(YOUR ASSIGNMENT)
Using the entries below, write out the line with "is to reach", the line with "this github repo (it uses the gh-pages branch).", and every line in between, exactly as each is written.

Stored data
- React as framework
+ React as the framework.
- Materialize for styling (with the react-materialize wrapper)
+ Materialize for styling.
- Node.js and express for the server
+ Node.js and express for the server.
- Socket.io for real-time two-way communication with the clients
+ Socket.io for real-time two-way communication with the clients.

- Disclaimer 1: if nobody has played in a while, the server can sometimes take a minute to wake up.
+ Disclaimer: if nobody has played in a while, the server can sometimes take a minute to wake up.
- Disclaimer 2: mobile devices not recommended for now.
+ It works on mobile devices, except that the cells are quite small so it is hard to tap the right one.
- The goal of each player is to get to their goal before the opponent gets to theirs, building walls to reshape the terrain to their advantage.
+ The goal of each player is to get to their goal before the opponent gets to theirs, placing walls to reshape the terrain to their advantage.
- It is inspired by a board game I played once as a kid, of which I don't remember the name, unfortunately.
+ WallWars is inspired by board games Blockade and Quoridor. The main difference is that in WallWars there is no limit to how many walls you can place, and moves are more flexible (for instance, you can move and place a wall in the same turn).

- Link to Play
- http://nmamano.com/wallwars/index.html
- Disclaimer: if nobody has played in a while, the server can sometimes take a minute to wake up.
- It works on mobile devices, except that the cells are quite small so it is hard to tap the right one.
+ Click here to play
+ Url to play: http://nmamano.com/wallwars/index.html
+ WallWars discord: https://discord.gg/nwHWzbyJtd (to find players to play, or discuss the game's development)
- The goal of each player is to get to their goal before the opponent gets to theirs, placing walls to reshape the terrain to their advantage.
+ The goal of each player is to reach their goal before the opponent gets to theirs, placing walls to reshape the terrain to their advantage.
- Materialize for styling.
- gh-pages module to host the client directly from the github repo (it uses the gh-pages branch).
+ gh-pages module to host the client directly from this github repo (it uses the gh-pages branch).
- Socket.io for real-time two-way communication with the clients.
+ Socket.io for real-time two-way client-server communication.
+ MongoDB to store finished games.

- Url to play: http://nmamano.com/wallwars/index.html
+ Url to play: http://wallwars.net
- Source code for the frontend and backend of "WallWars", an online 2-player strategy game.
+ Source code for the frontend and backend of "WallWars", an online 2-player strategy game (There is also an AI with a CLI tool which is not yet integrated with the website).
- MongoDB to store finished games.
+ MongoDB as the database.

(RESULT FOR THIS EXERCISE)
+ The goal of each player is to reach their goal before the opponent gets to theirs, placing walls to reshape the terrain to their advantage.
- Materialize for styling.
- gh-pages module to host the client directly from the github repo (it uses the gh-pages branch).
+ gh-pages module to host the client directly from this github repo (it uses the gh-pages branch).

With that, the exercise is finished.